Le voyageur sans bagage

Nous sommes arrivés ici peu de temps après les grosses chaleurs de l’été, le paysage était désolé, les herbes sèches et jaunes craquaient sous nos pas et les arbres squelettiques tendaient leurs maigres branches vers les cieux comme pour implorer une averse salvatrice qui ne venait jamais. La maison, un vaste bungalow de bois, comme une ancienne cabane de trappeur retapée nous était louée pour une durée indéterminée par un habitant de la région, vague cousin éloigné ou par alliance je n’ai jamais bien compris, de ma femme. 

            Nous avions décidé de quitter la grande ville où nous habitions depuis de nombreuses années, depuis toujours en fait, après de longues discussions où nous pesions le pour ou le contre de notre dilemme. Le rêve écolo comme son nom l’indique, est un rêve et dans les rêves tout est toujours possible mais dans la réalité c’est une autre affaire. Si la solitude a ses avantages, ses inconvénients ne sont pas négligeables et nous en avions tenu compte dans nos réflexions, bref, après une longue période d’hésitation nous nous étions lancés. L’appartement vendu à la va-vite et l’essentiel de nos maigres biens entreposés chez un garde-meubles pour ne plus nous donner la possibilité d’un retour en arrière, nous étions partis sur les routes à bord de notre pick-up Toyota, le chien Dick à l’arrière, à la recherche de notre « terre promise ». Comme souvent, la chance sourit aux innocents, du moins dans un premier temps, puisque c’est un appel reçu sur le portable qui au cours de la conversation nous indiqua la possibilité d’emménager dans cette maison, en supposant que la région nous plaise car bien éloignée des axes routiers principaux, et qu’elle soit encore habitable car il y avait bien longtemps qu’on y avait été voir. Un examen de la carte routière et une accélération du véhicule nous propulsèrent rapidement sur ce plateau désertique, à quelques kilomètres d’une petite ville de campagne inconnue des touristes.   

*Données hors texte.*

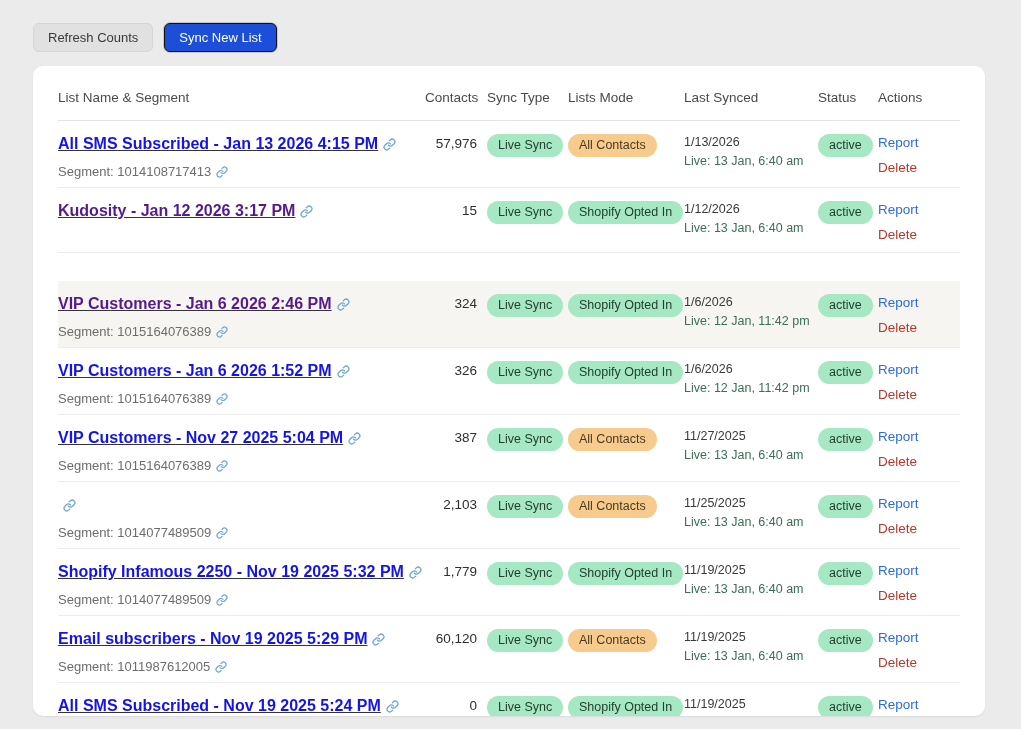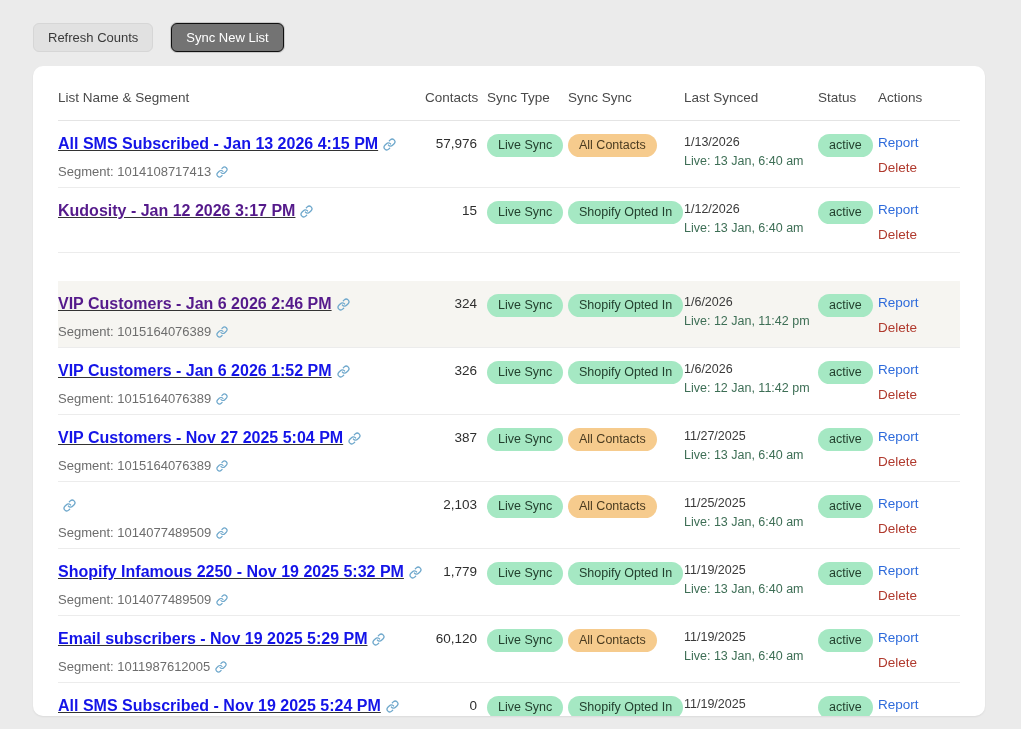--- a/index.html
+++ b/index.html
@@ -26,7 +26,7 @@
   }
   .page-title{font-size:21px;font-weight:bold;color:#1d1d1d;letter-spacing:.2px;}
   .page-subtitle{font-size:13px;color:var(--muted-gray);margin-top:7px;}
-  .header-buttons{display:flex;gap:18px;margin-top:3px;align-items:flex-end;}
+  .header-buttons{display:flex;gap:11px;margin-top:3px;align-items:flex-end;}
   .btn{font-family:inherit;font-size:13px;border-radius:6px;padding:7px 14px;cursor:pointer;line-height:1;}
   .btn-secondary{background:#e1e1e1;border:1px solid #d6d6d6;color:#3a3a3a;}
   .btn-primary{background:#737373;border:1px solid #101010;color:#ffffff;box-shadow:0 0 0 1px rgba(0,0,0,.15);}

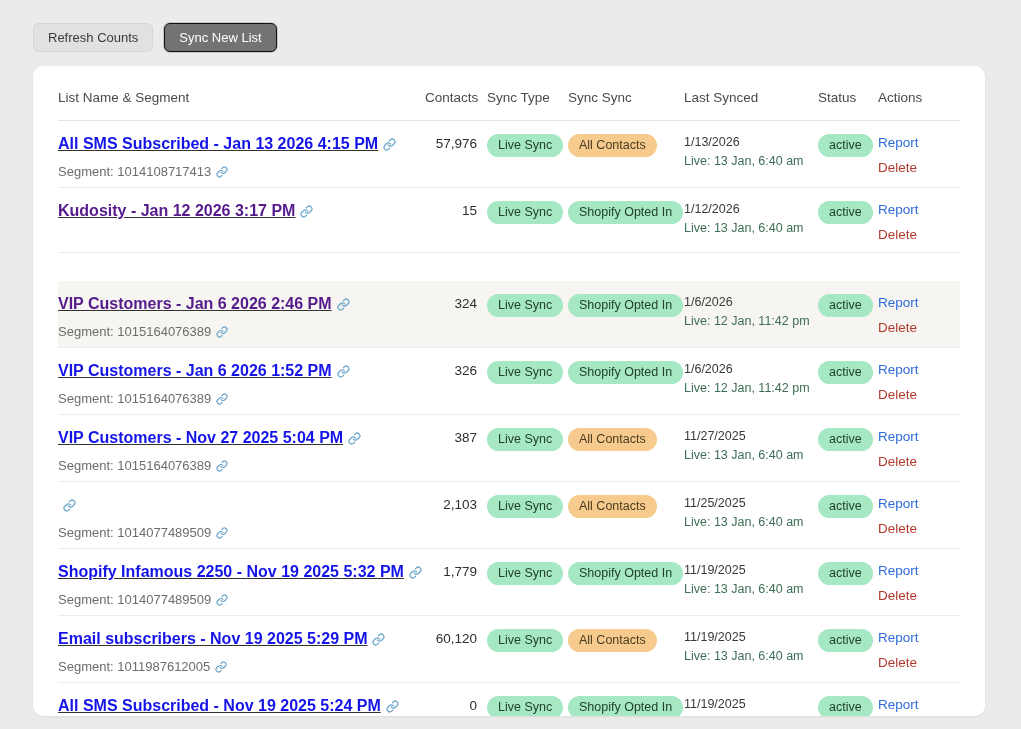--- a/index.html
+++ b/index.html
@@ -29,7 +29,7 @@
   .header-buttons{display:flex;gap:11px;margin-top:3px;align-items:flex-end;}
   .btn{font-family:inherit;font-size:13px;border-radius:6px;padding:7px 14px;cursor:pointer;line-height:1;}
   .btn-secondary{background:#e1e1e1;border:1px solid #d6d6d6;color:#3a3a3a;}
-  .btn-primary{background:#737373;border:1px solid #101010;color:#ffffff;box-shadow:0 0 0 1px rgba(0,0,0,.15);}
+  .btn-primary{background:#1d4ed8;border:1px solid #101010;color:#ffffff;box-shadow:0 0 0 1px rgba(0,0,0,.15);}
   
   .card{
     background:var(--card-bg);

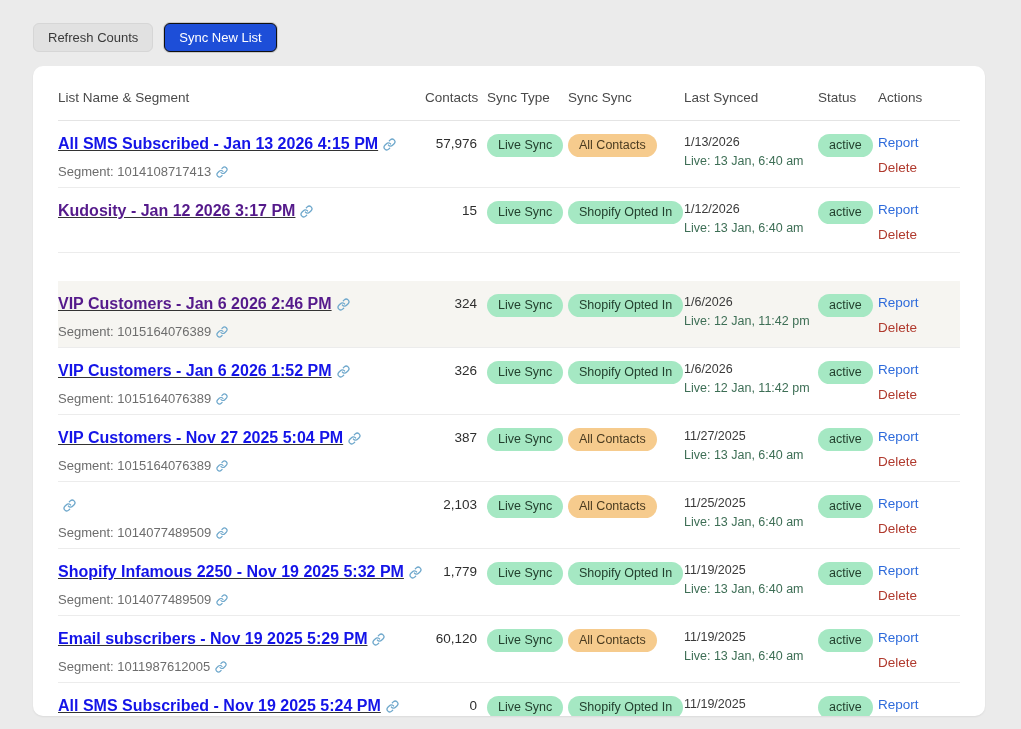--- a/index.html
+++ b/index.html
@@ -90,7 +90,7 @@
     <div class="th">List Name &amp; Segment</div>
     <div class="th col-contacts">Contacts</div>
     <div class="th col-synctype">Sync Type</div>
-    <div class="th">Sync Sync</div>
+    <div class="th">Lists Mode</div>
     <div class="th">Last Synced</div>
     <div class="th">Status</div>
     <div class="th">Actions</div>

            D’emblée nous avons été enchantés, c’était exactement ce à quoi nous avions rêvé sans espérer que ce soit possible. Une maison perdue au milieu de nulle part, plantée sur un terrain plat au flanc d’un mont volcanique planté d’une forêt de sapins. Au sommet du mont creusé en cuvette, un lac miroitait au soleil, ceint de buissons de genêts aux ors éblouissants. Un paysage de carte postale, une photo d’Arthus-Bertrand, dont nous étions devenus un élément bien réel. Adam et Eve n’avaient certainement pas été plus heureux que nous au Paradis. Quant à Dick n’en parlons pas, à peine sorti du pick-up il se lança comme un fou sur une piste alléchante, jappant tant et plus qu’il débusquait des grouses qui s’envolaient d’un vol lourd et contrarié ce qui l’énervait encore plus.  

            Nous nous sommes installés et avons vécu là sans soucis durant plusieurs mois, bénéficiant d’un hiver clément pour notre première année à notre plus grande satisfaction car nous étions loin d’avoir préparé la maison à affronter une saison rigoureuse. 

Et Jean est entré dans notre vie sans crier gare. Nous étions dans le jardin devant la maison, ma femme disposant sa lessive sur l’étendoir installé au soleil au beau milieu de la pelouse naturelle qui courait jusqu’à l’orée du bois et moi je repeignais la porte d’un petit meuble dont j’avais entrepris la restauration après l’avoir découvert à l’agonie au fond de la cave. Nous ne l’avions pas entendu approcher et il était planté derrière nous, à quelques dizaines de mètres de l’entrée non délimitée de notre terrain. Immobile, il nous regardait sereinement, attendant notre bon vouloir. Même le chien n’avait pas bronché, couché devant sa niche le museau entre ses pattes, il somnolait sans inquiétude aucune. 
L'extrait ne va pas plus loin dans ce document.